PROBLEM REQUIREMENTS: For this exercise, write each entry below out precisely and omit the pictures.

AVAILABLE RECORDS:
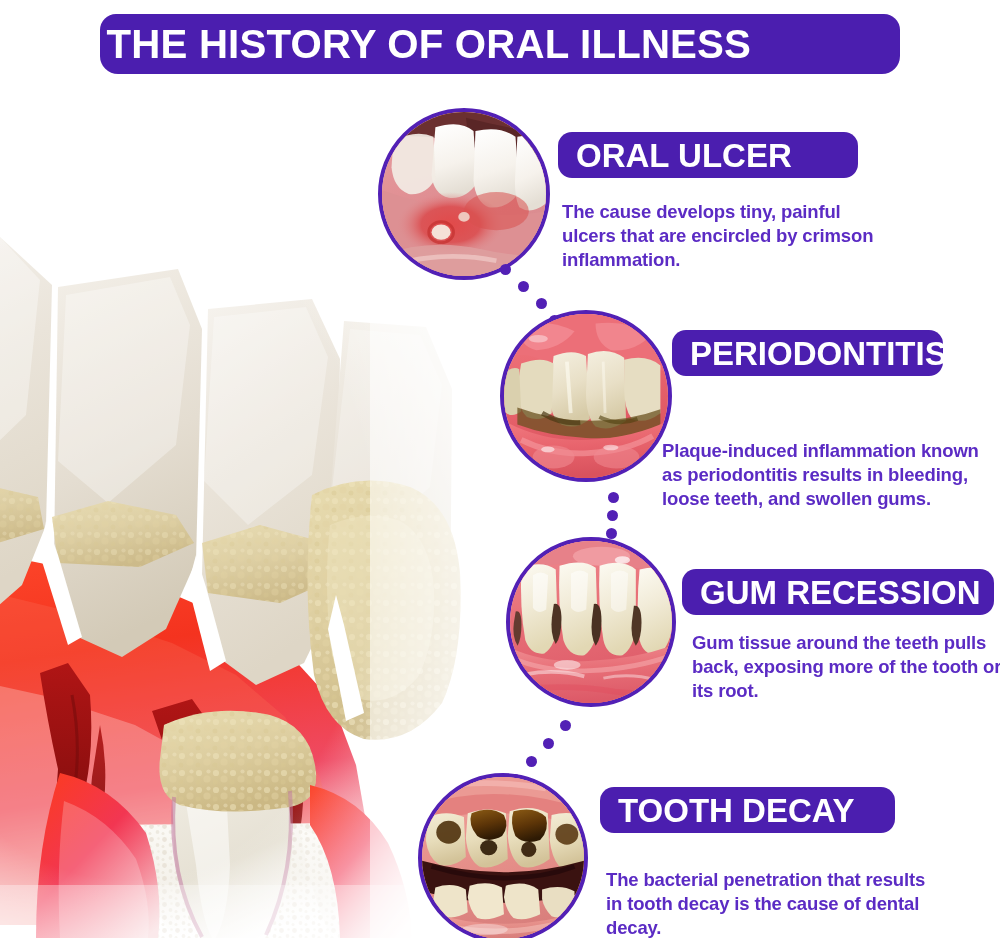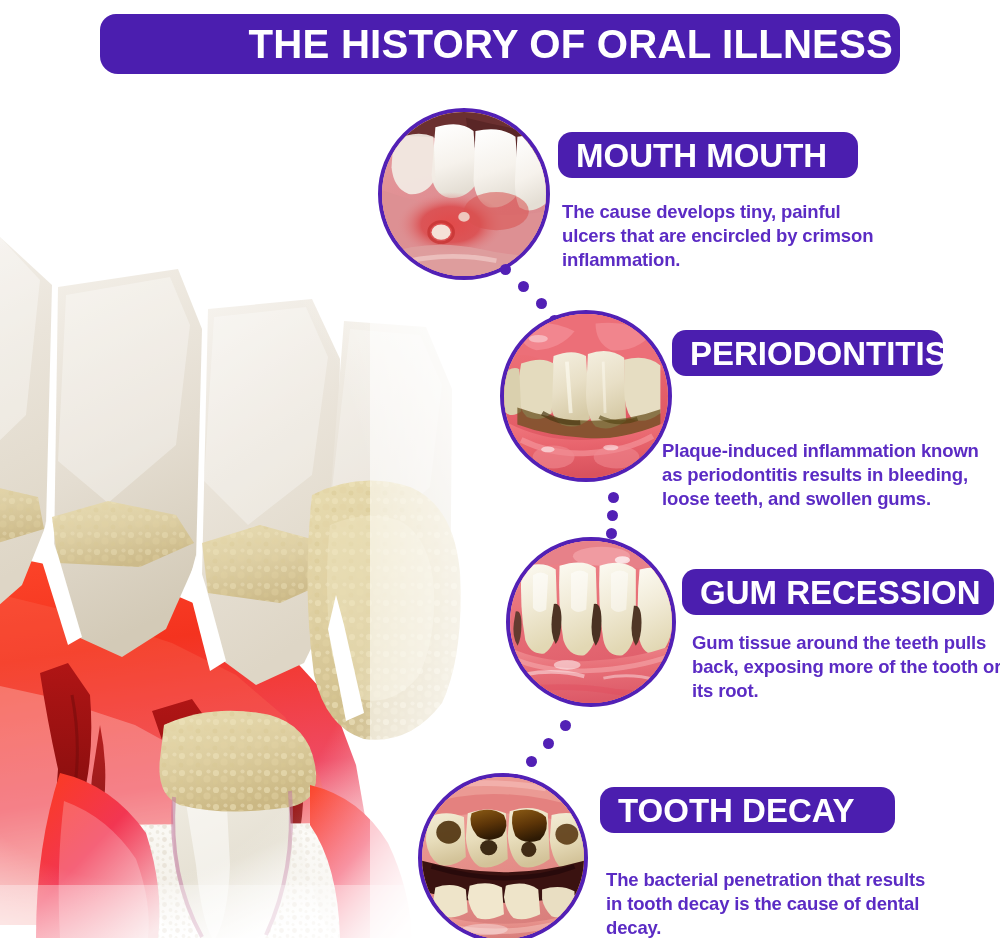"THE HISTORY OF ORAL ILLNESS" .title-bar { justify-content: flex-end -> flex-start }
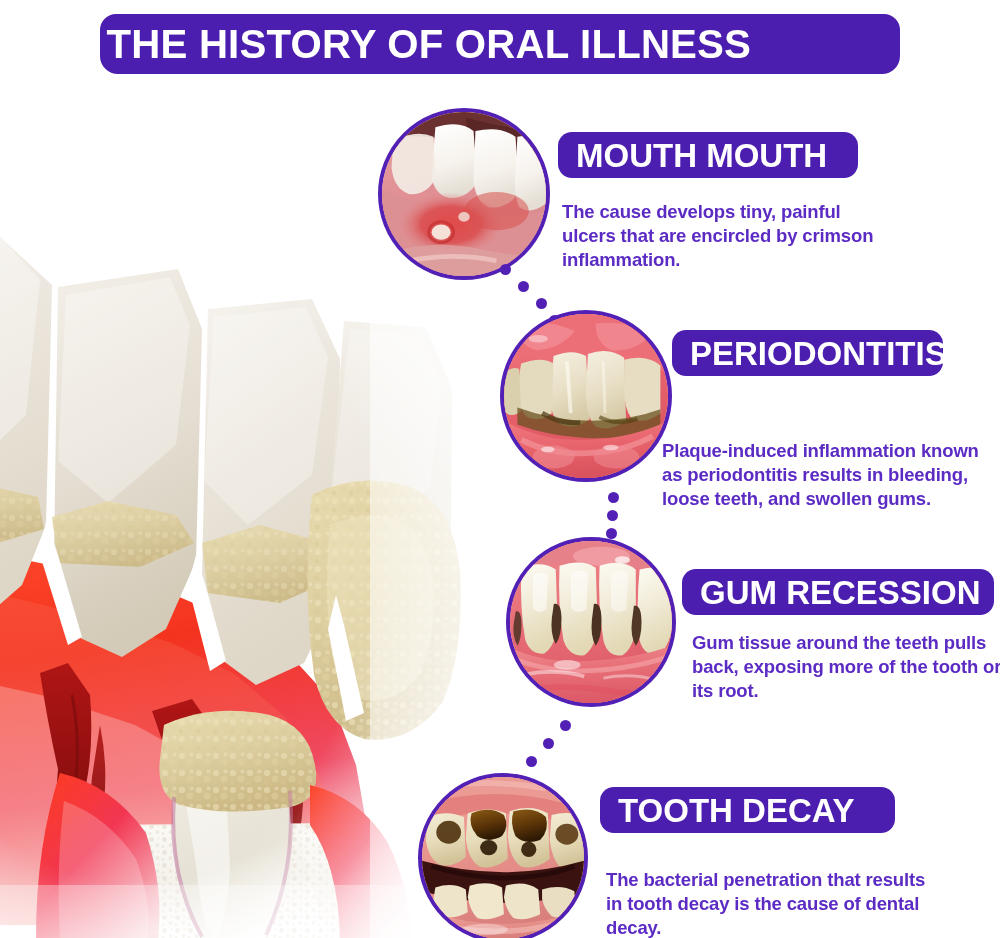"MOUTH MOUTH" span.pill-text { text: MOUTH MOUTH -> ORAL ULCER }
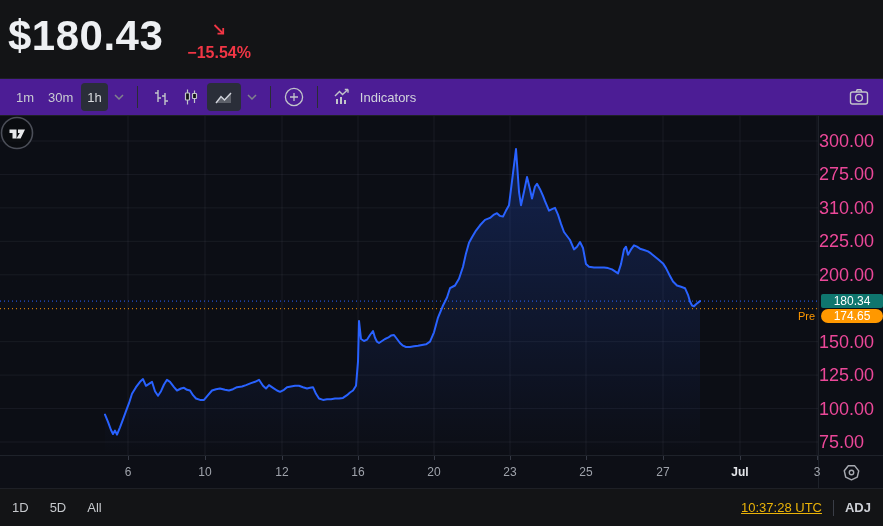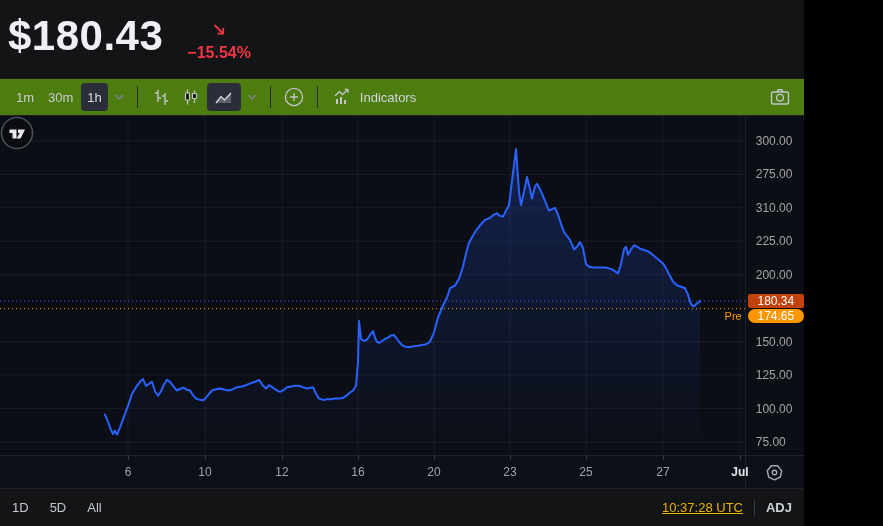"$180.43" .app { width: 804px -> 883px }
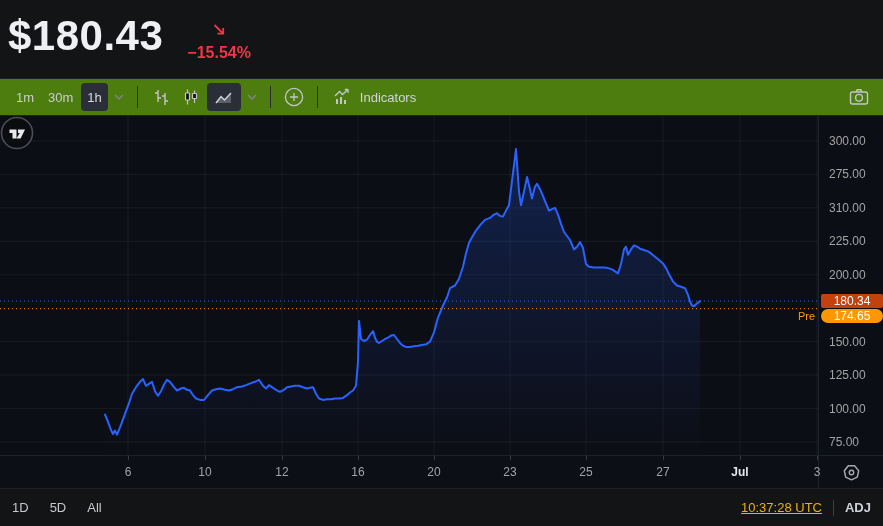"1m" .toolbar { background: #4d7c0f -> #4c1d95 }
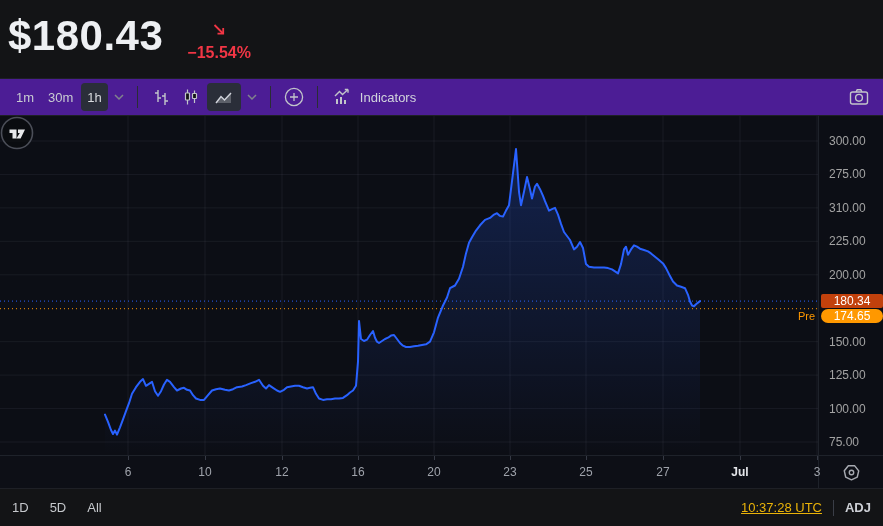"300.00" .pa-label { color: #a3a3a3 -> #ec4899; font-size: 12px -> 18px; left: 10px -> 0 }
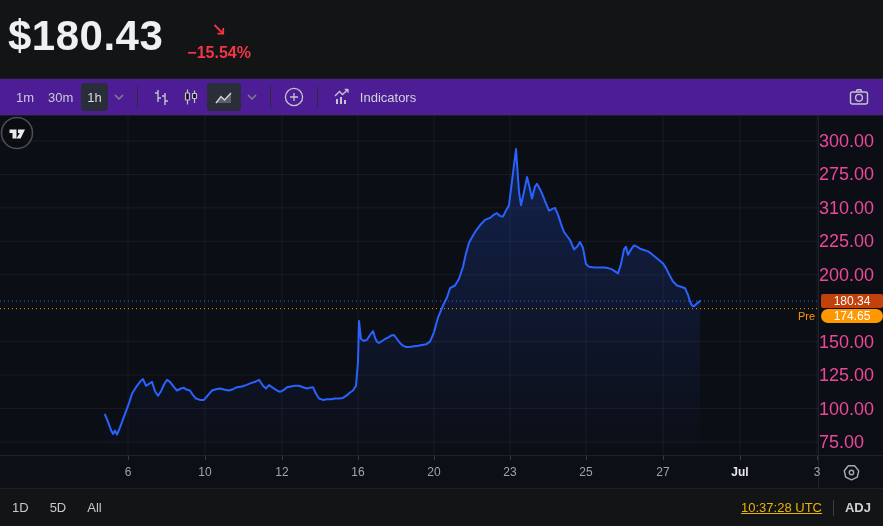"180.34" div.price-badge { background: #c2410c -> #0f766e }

ANSWER SECTION:
"THE HISTORY OF ORAL ILLNESS" .title-bar { justify-content: flex-end -> flex-start }
"MOUTH MOUTH" span.pill-text { text: MOUTH MOUTH -> ORAL ULCER }
"$180.43" .app { width: 804px -> 883px }
"1m" .toolbar { background: #4d7c0f -> #4c1d95 }
"300.00" .pa-label { color: #a3a3a3 -> #ec4899; font-size: 12px -> 18px; left: 10px -> 0 }
"180.34" div.price-badge { background: #c2410c -> #0f766e }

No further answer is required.